● **Information shown**

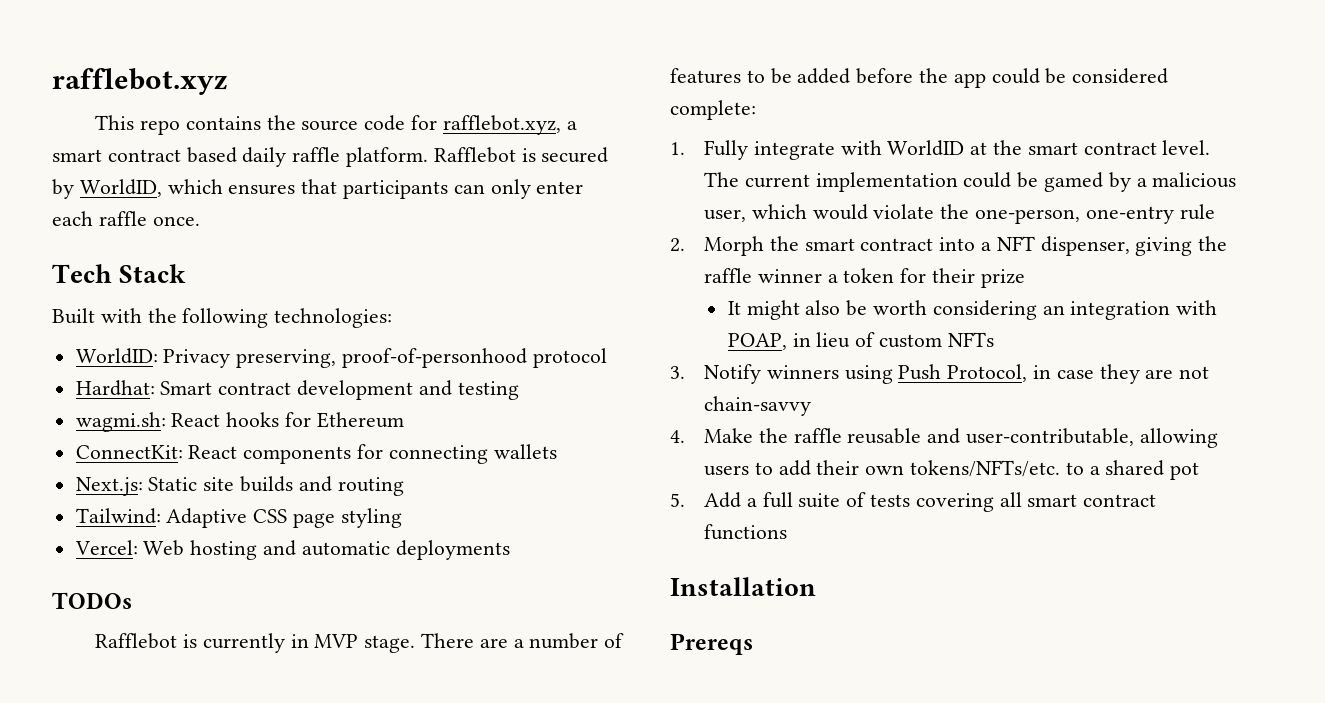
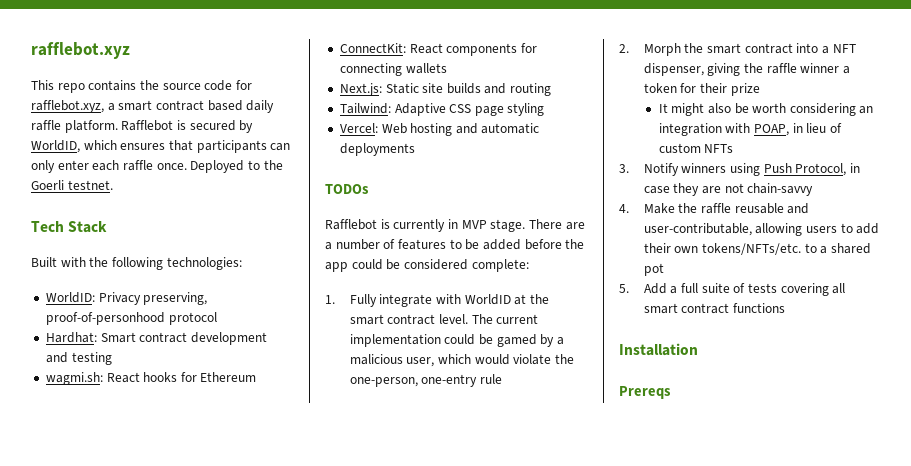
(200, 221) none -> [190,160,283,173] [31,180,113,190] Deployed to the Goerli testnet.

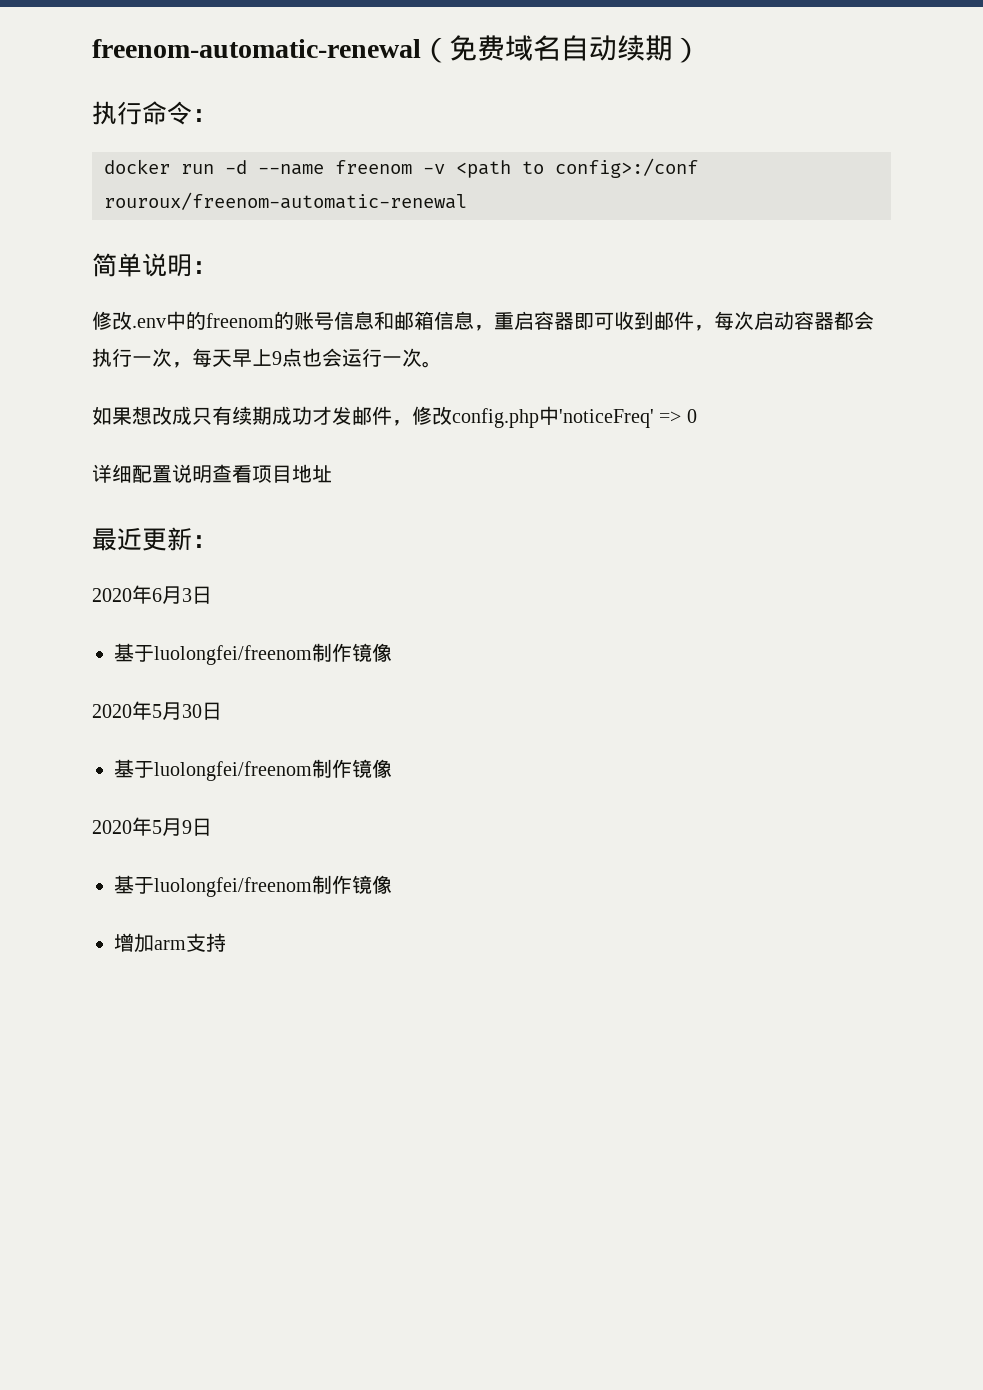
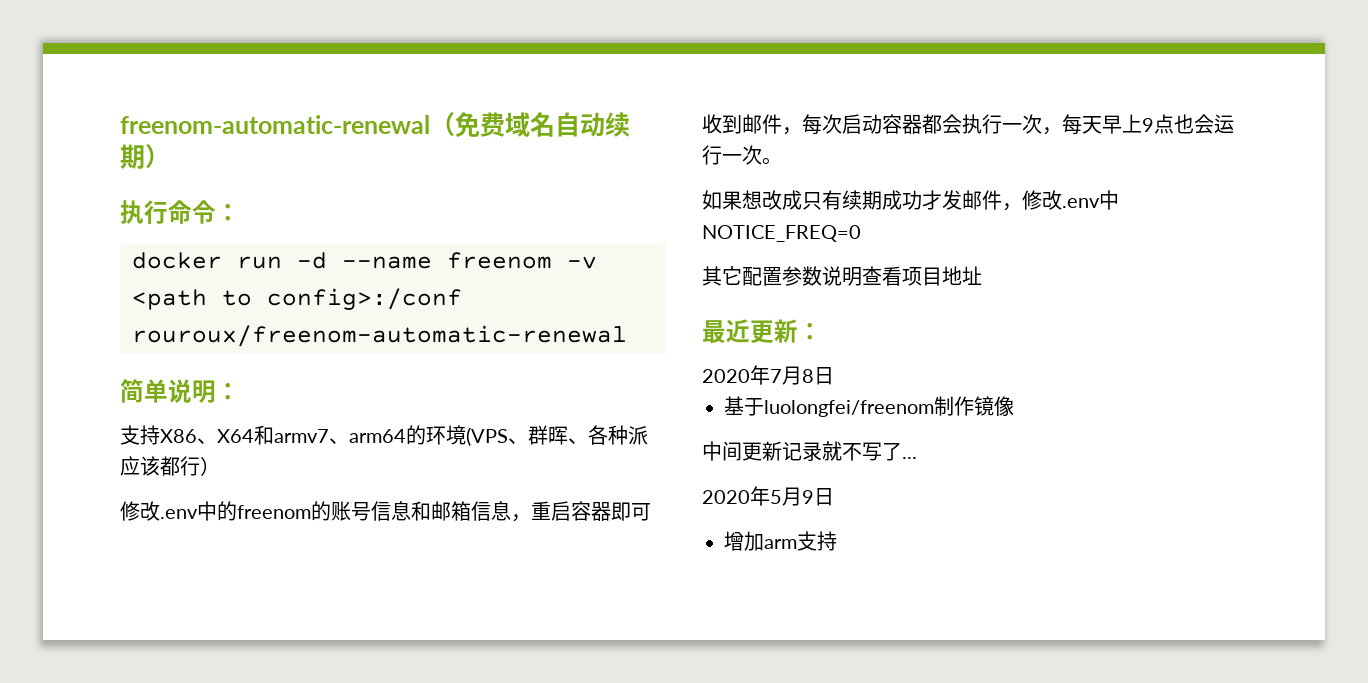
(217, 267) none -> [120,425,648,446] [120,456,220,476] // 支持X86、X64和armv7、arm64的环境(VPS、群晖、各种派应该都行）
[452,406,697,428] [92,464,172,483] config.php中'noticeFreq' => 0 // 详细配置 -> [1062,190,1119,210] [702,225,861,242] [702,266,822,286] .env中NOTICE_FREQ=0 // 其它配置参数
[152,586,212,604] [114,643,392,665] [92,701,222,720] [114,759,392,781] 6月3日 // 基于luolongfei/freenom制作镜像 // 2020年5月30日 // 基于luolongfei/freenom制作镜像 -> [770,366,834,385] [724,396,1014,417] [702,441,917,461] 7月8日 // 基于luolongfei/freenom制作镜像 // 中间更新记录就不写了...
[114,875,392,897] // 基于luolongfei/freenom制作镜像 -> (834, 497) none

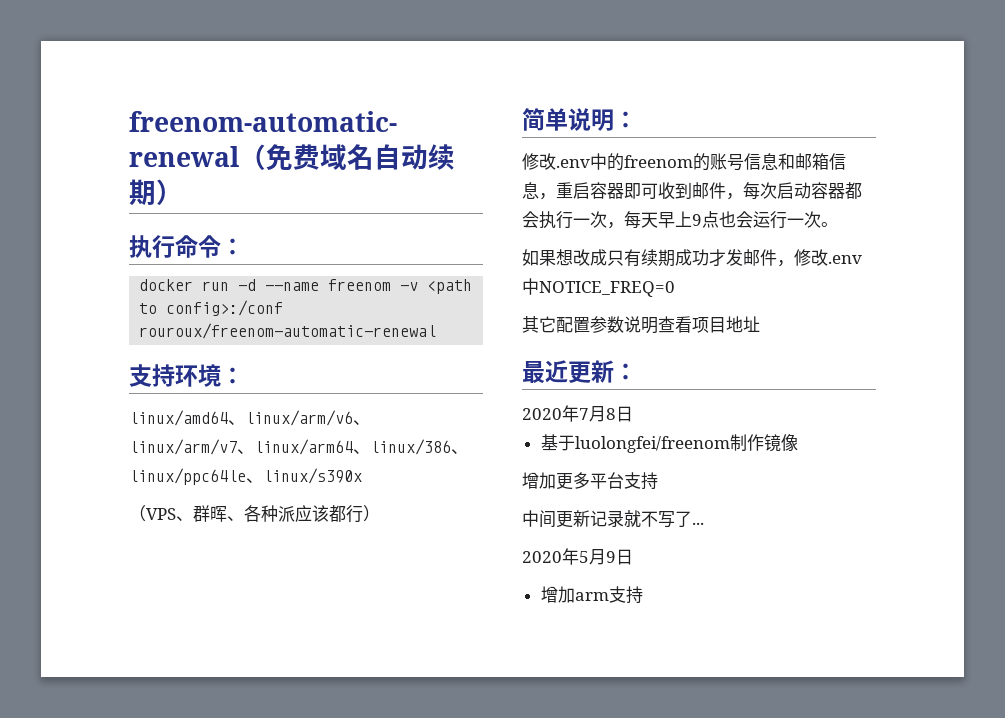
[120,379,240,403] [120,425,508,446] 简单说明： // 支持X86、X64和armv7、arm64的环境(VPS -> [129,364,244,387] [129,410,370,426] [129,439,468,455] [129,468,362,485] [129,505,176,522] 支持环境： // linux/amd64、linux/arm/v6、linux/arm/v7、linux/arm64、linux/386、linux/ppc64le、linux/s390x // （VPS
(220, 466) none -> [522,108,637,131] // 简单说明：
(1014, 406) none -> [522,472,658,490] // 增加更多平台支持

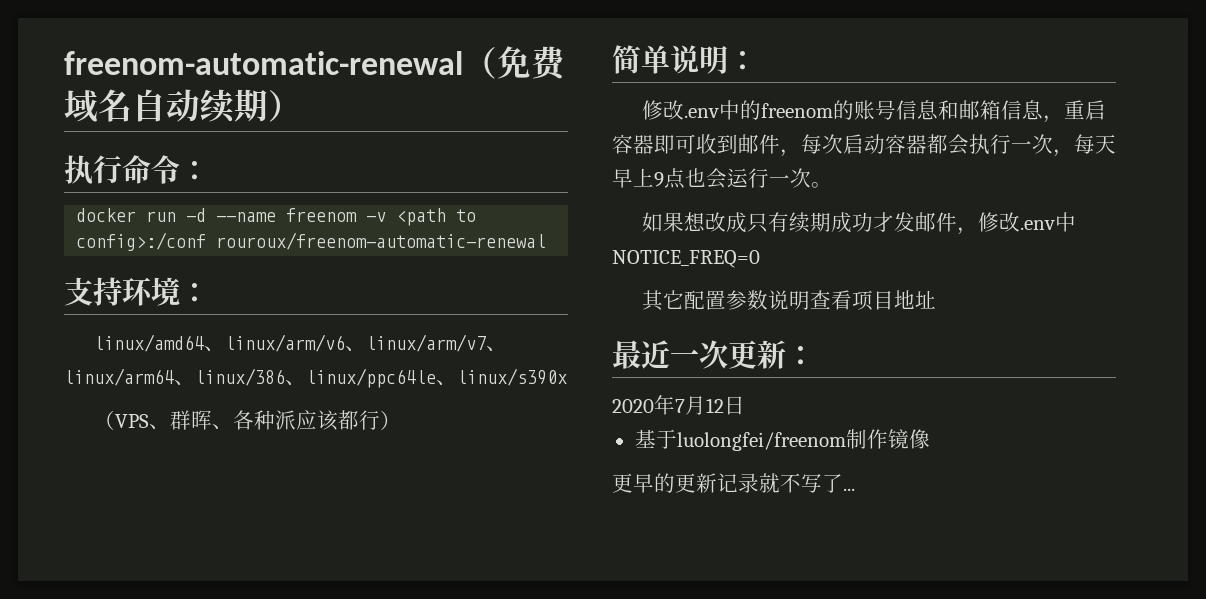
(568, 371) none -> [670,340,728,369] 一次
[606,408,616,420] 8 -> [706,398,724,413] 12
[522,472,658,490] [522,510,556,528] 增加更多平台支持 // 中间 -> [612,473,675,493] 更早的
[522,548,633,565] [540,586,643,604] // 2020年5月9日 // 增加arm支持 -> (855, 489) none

● **Work task**
Could you retype all the entries above exactly, without the pictures?

● **Answer to this exercise**
(200, 221) none -> [190,160,283,173] [31,180,113,190] Deployed to the Goerli testnet.

(217, 267) none -> [120,425,648,446] [120,456,220,476] // 支持X86、X64和armv7、arm64的环境(VPS、群晖、各种派应该都行）
[452,406,697,428] [92,464,172,483] config.php中'noticeFreq' => 0 // 详细配置 -> [1062,190,1119,210] [702,225,861,242] [702,266,822,286] .env中NOTICE_FREQ=0 // 其它配置参数
[152,586,212,604] [114,643,392,665] [92,701,222,720] [114,759,392,781] 6月3日 // 基于luolongfei/freenom制作镜像 // 2020年5月30日 // 基于luolongfei/freenom制作镜像 -> [770,366,834,385] [724,396,1014,417] [702,441,917,461] 7月8日 // 基于luolongfei/freenom制作镜像 // 中间更新记录就不写了...
[114,875,392,897] // 基于luolongfei/freenom制作镜像 -> (834, 497) none

[120,379,240,403] [120,425,508,446] 简单说明： // 支持X86、X64和armv7、arm64的环境(VPS -> [129,364,244,387] [129,410,370,426] [129,439,468,455] [129,468,362,485] [129,505,176,522] 支持环境： // linux/amd64、linux/arm/v6、linux/arm/v7、linux/arm64、linux/386、linux/ppc64le、linux/s390x // （VPS
(220, 466) none -> [522,108,637,131] // 简单说明：
(1014, 406) none -> [522,472,658,490] // 增加更多平台支持

(568, 371) none -> [670,340,728,369] 一次
[606,408,616,420] 8 -> [706,398,724,413] 12
[522,472,658,490] [522,510,556,528] 增加更多平台支持 // 中间 -> [612,473,675,493] 更早的
[522,548,633,565] [540,586,643,604] // 2020年5月9日 // 增加arm支持 -> (855, 489) none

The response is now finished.